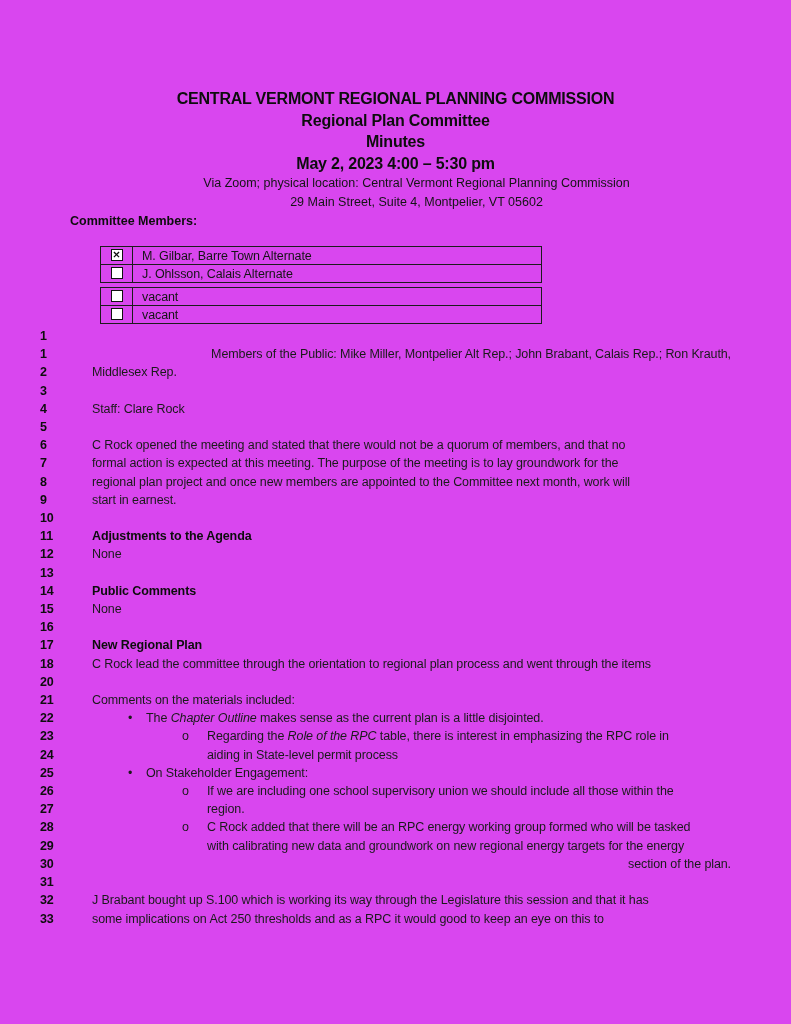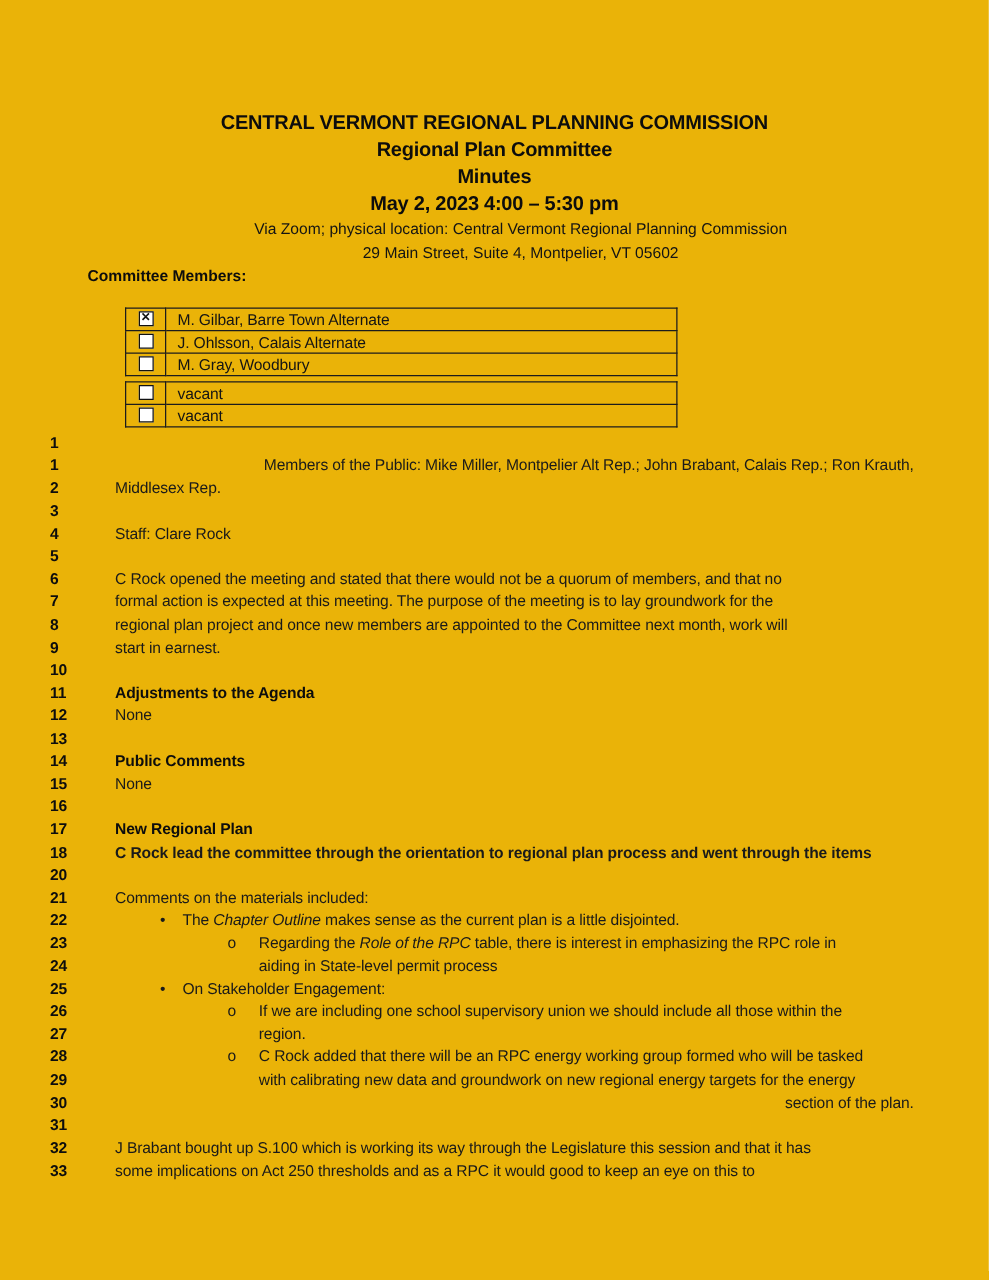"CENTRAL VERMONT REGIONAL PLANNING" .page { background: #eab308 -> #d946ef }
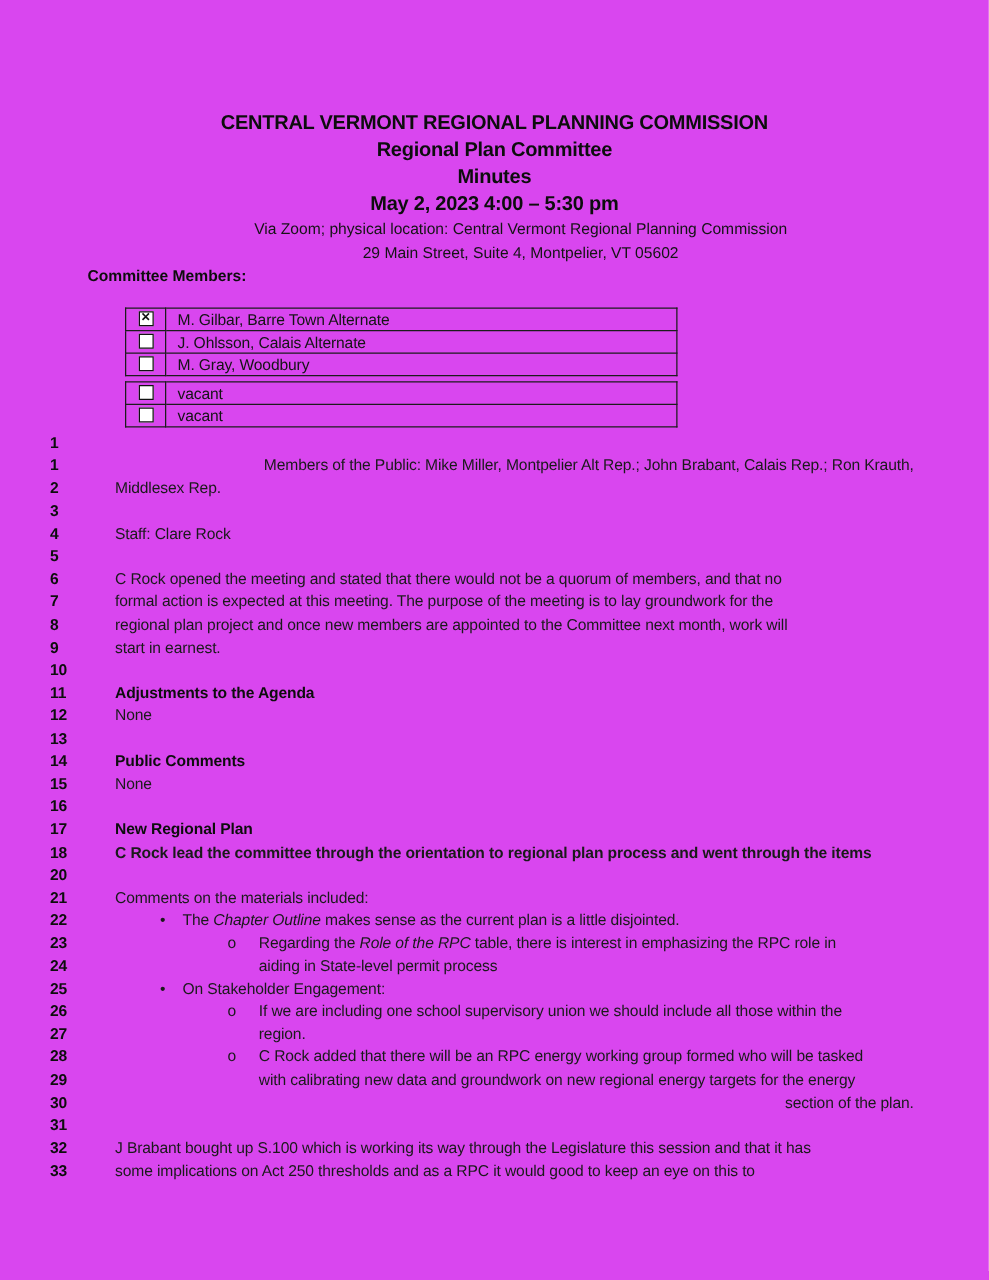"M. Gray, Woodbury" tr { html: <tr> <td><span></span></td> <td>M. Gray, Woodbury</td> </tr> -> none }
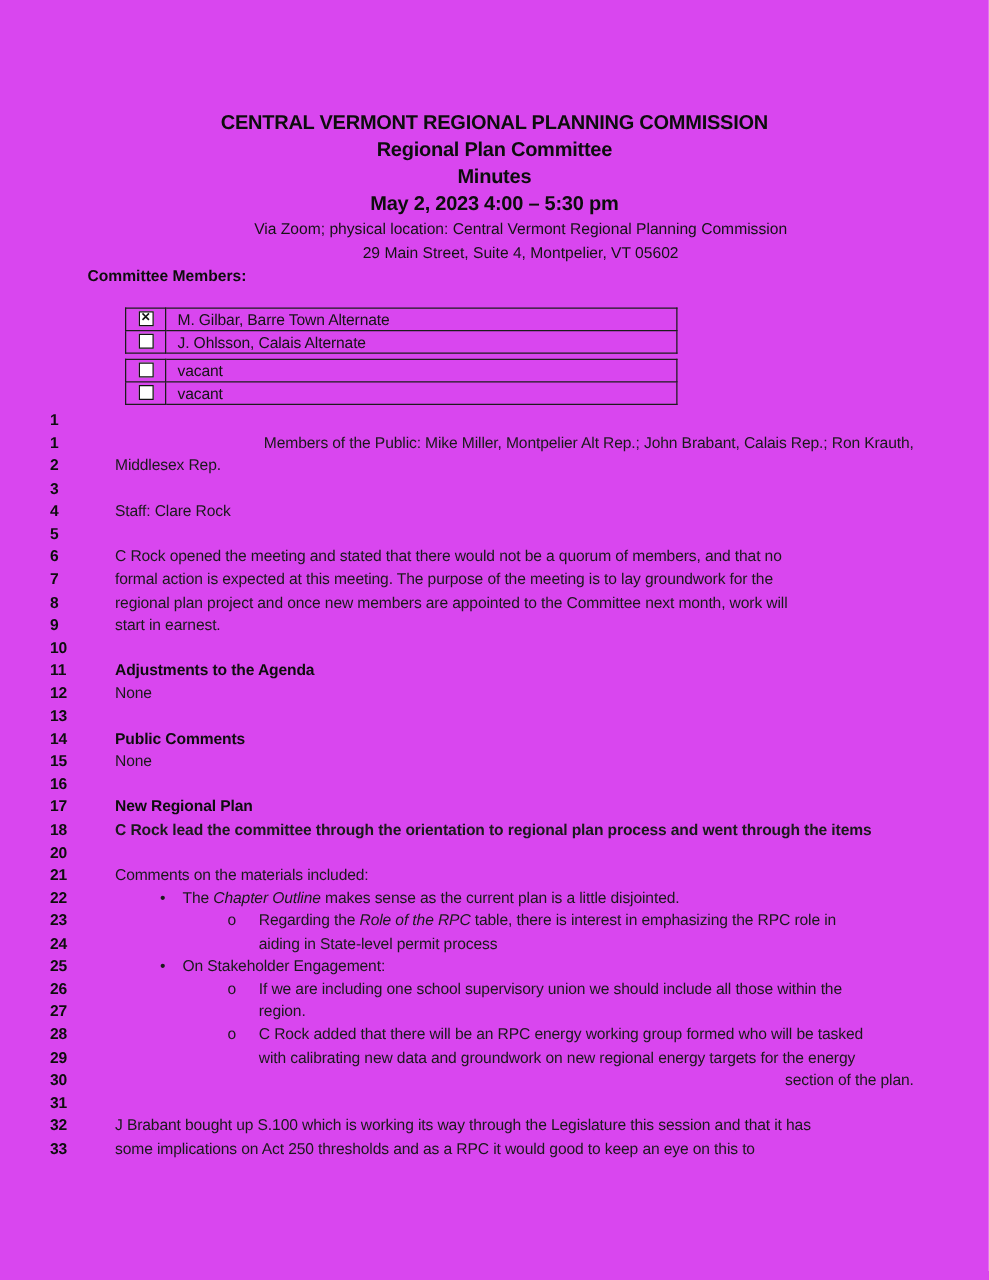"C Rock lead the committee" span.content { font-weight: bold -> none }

########################################

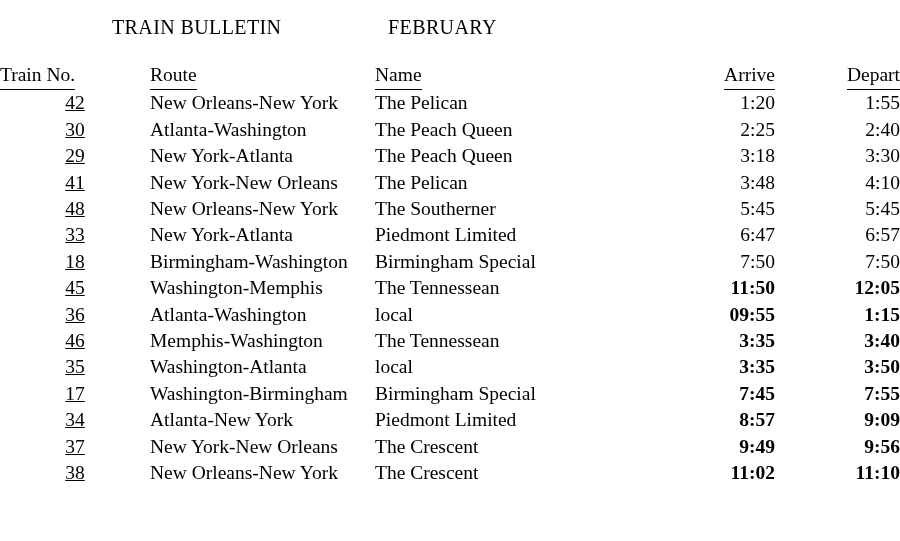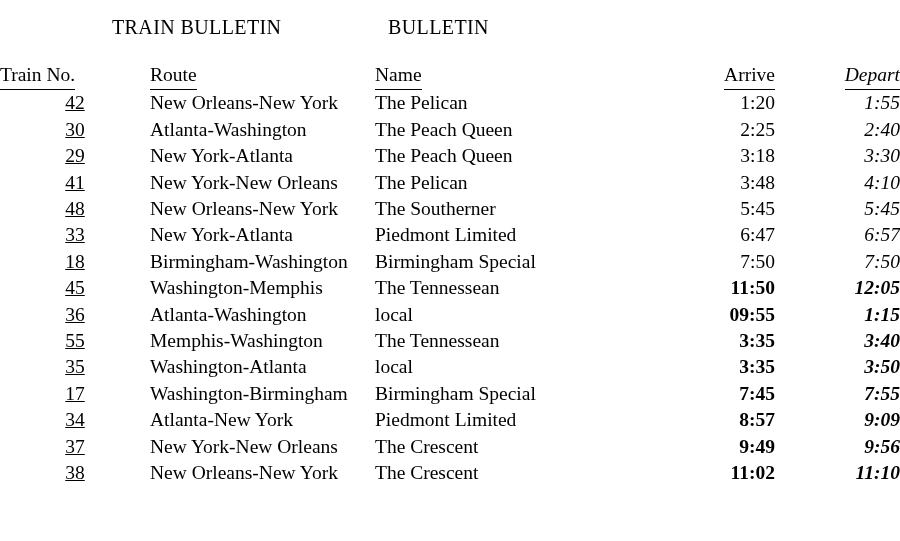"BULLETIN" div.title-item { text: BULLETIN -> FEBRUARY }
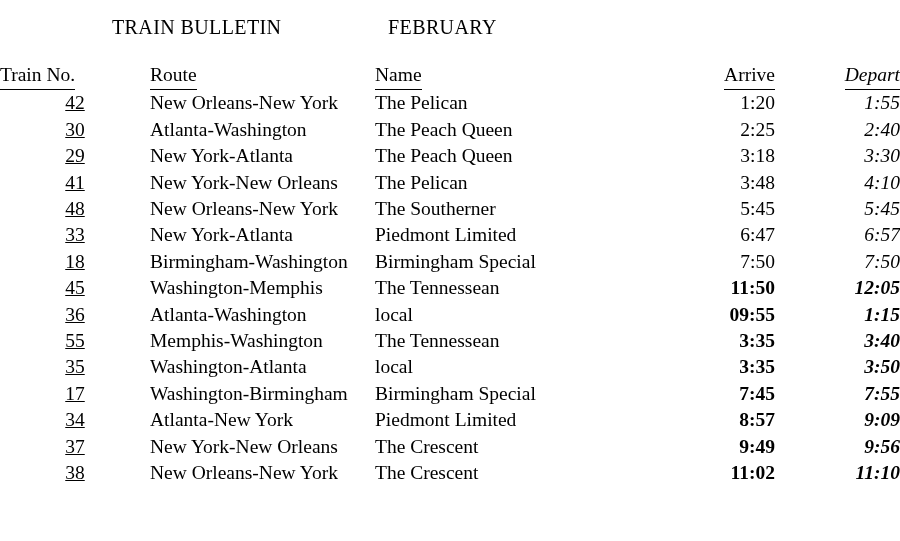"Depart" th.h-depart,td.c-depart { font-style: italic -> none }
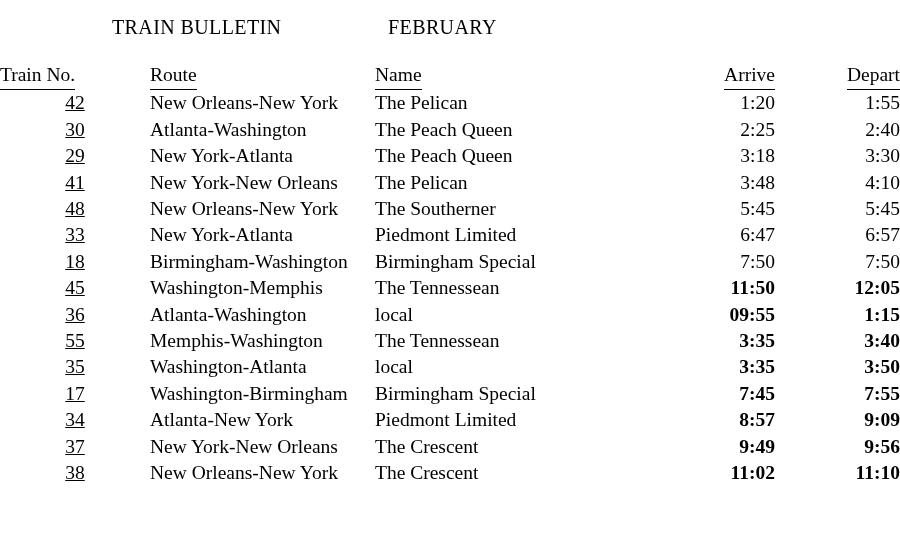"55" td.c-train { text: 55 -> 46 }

########################################

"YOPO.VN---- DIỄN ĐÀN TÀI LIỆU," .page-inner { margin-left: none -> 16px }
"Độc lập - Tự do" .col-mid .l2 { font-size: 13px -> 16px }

########################################

Action item ▸
Within the material above, only the stretch from the line holding "background: #eab308 ->" through the line holding "Rock lead the" is to be restated exactly. Pictures are dropped.

Task answer ▸
"CENTRAL VERMONT REGIONAL PLANNING" .page { background: #eab308 -> #d946ef }
"M. Gray, Woodbury" tr { html: <tr> <td><span></span></td> <td>M. Gray, Woodbury</td> </tr> -> none }
"C Rock lead the committee" span.content { font-weight: bold -> none }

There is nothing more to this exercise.